You watch a liveview of the webcam from iOS or Android app, or logged in from a web browser on Nest's website. The live view has some latency, in the order of seconds, not milliseconds. That makes its usefulness limited to some extent--it would be fine to monitoring the front door for deliveries, but not for watching children. And like the Dropcam models before it, Nest Cam has a speaker for two-way talk. But you're never expected to keep a monitor of the livecam active throughout the day, and in fact, the web Flash video takes a considerable chunk of CPU horsepower (enough to slow down my computer when running it fullscreen on a second monitor).
Nest Cam works best when you rely on its cloud processing to alert you of movement or sound in the camera's field of view. The app sends push notifications to alert you to check the webcam, but won't send more than one alert every 30 minutes. It actually logs activity in 30-second intervals, and triggers are marked as timestamps in a scrub-able timeline. In the app, I like that the triggered points are presented as a list of animated thumbnails that let me see all the activity at a glance.

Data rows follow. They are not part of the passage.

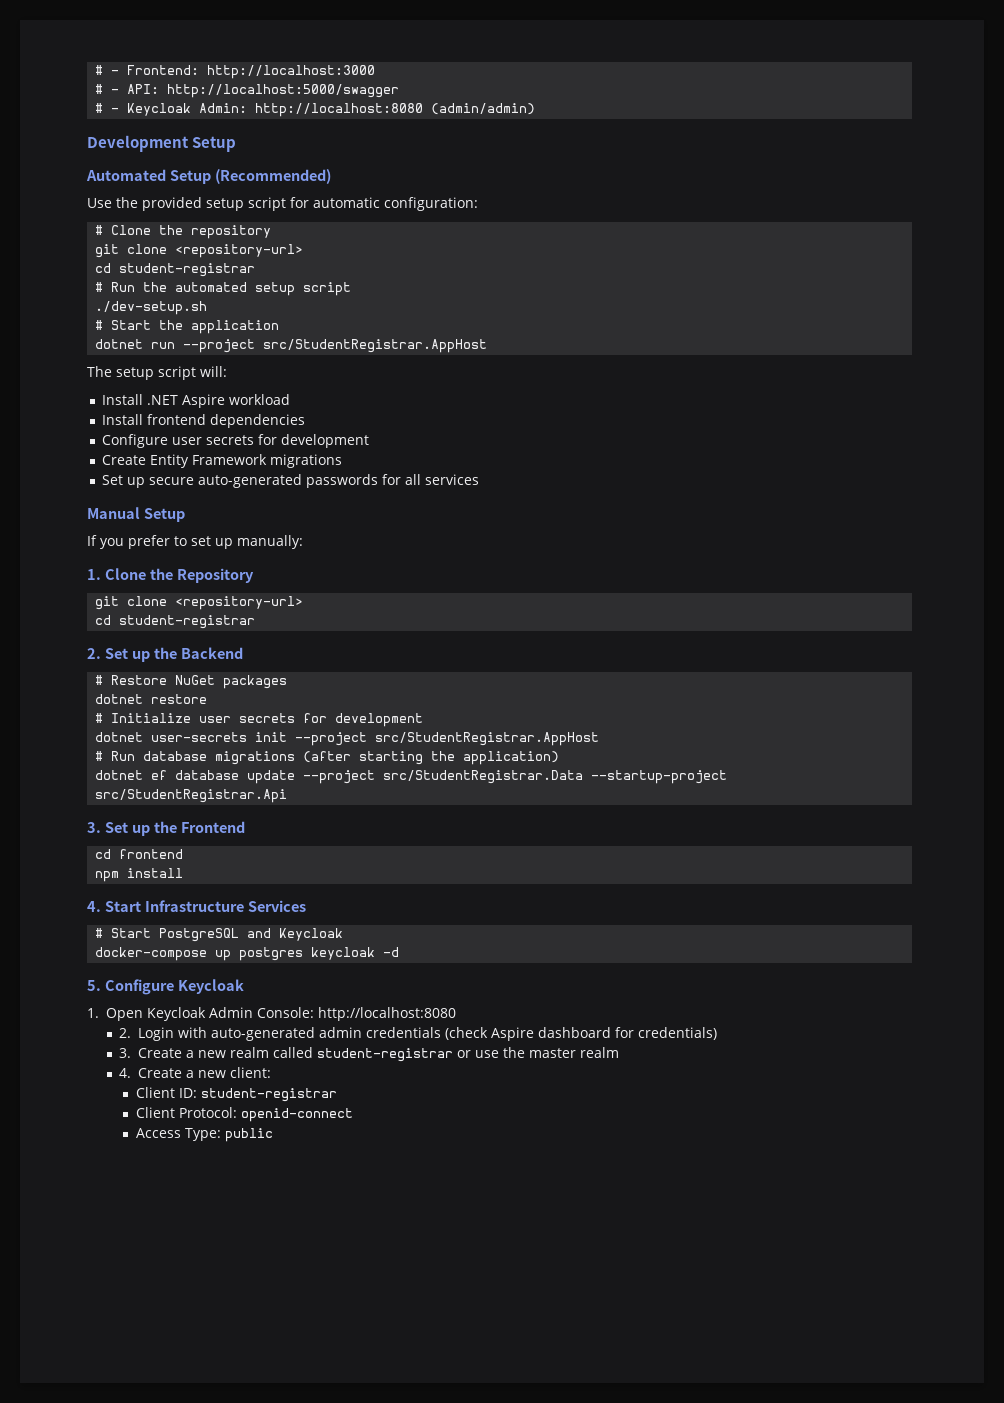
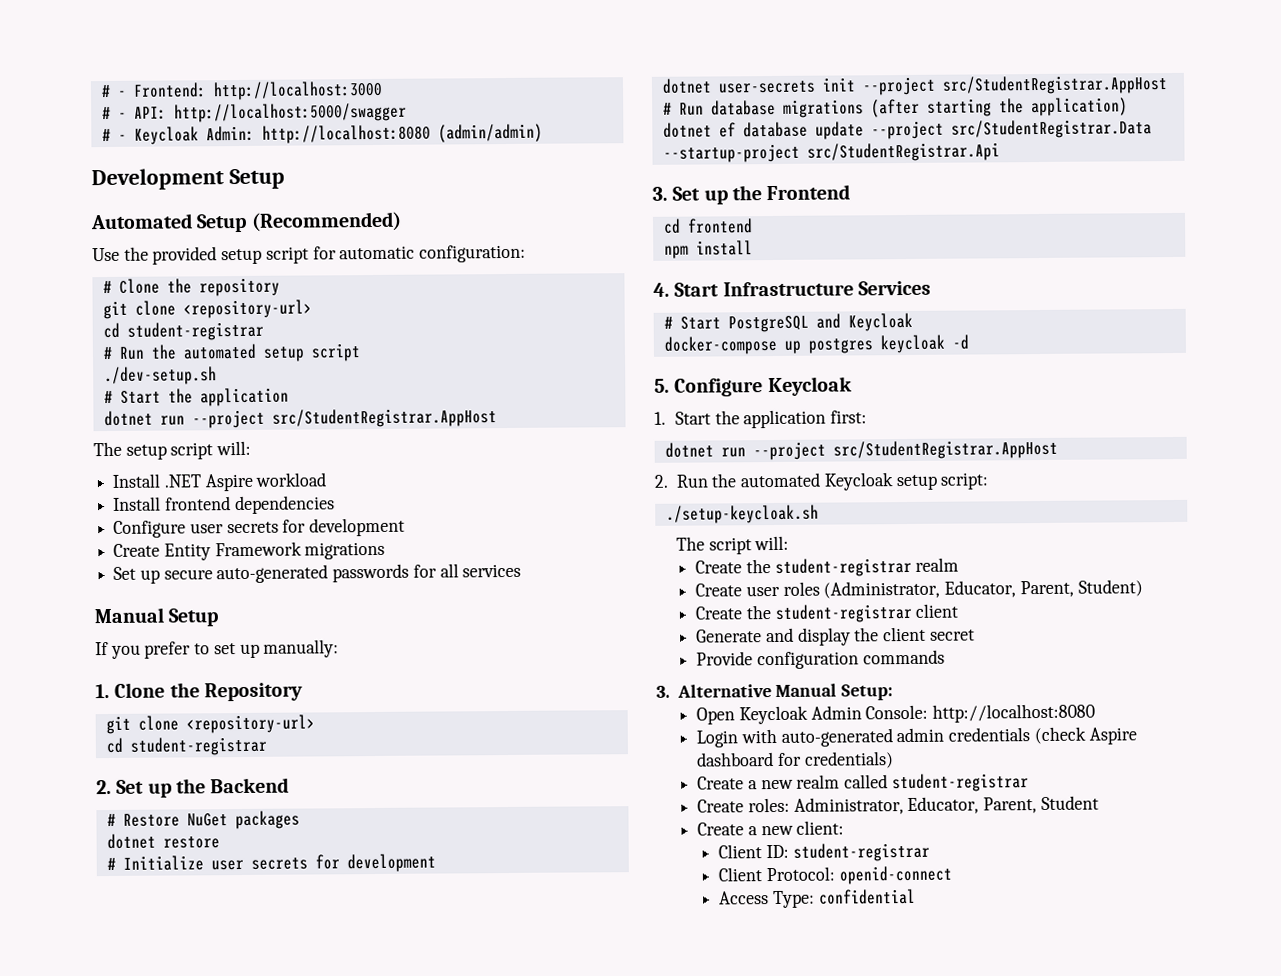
- 1. Open Keycloak Admin Console: http://localhost:8080
+ 1. Start the application first:
+ dotnet run --project src/StudentRegistrar.AppHost
+ 2. Run the automated Keycloak setup script:
+ ./setup-keycloak.sh
+ The script will:
+ Create the student-registrar realm
+ Create user roles (Administrator, Educator, Parent, Student)
+ Create the student-registrar client
+ Generate and display the client secret
+ Provide configuration commands
+ 3. Alternative Manual Setup:
+ Open Keycloak Admin Console: http://localhost:8080
- 2. Login with auto-generated admin credentials (check Aspire dashboard for credentials)
+ Login with auto-generated admin credentials (check Aspire dashboard for credentials)
- 3. Create a new realm called student-registrar or use the master realm
- 4. Create a new client:
+ Create a new realm called student-registrar
+ Create roles: Administrator, Educator, Parent, Student
+ Create a new client:
- Access Type: public
+ Access Type: confidential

Setting up the camera was super easy, and pairing it to a Nest account automatically starts a 30-day trial of the Nest Aware subscription service. Without a subscription, the Nest Cam's abilities are very limited--you only get the live view and mobile alerts. Paying $10 a month (or $100 a year) saves video for 10 days, though that's just for one camera. Additional Nest Cams in your house cost $5 more per camera.
In addition to cloud storage of your recorded video (how far back it saves depends on how much you pay), the subscription allocates more processing time in Nest's servers to better detect activity. Basically, you're paying to eliminate false negatives, as well as the ability to designate "activity zones" in the camera's field of view to specifically monitor. Oh yeah, Nest Aware can also automatically generate time-lapse videos with your footage.
Also, while scheduling times of day for the camera to activate monitoring is possible, there's no geofencing option (ie. to turn on monitoring when you leave the house). Geofencing was a feature on Dropcam, so I'm not sure why it was removed for the Nest model.
There are many IP cameras available today--the Wirecutter has evaluated most of them--and a few of Nest Cam's competitors offer features not found here. Some have face recognition as part of their subscription service, some tie into home automation platforms like Z-wave, and some offer local storage of video. Many are cloud-based services that require a subscription to access old video, which is essential if you're going to be using a web-connected camera for security purposes. Nest Cam is no different--without the subscription, it's just a pricey webcam with good image quality.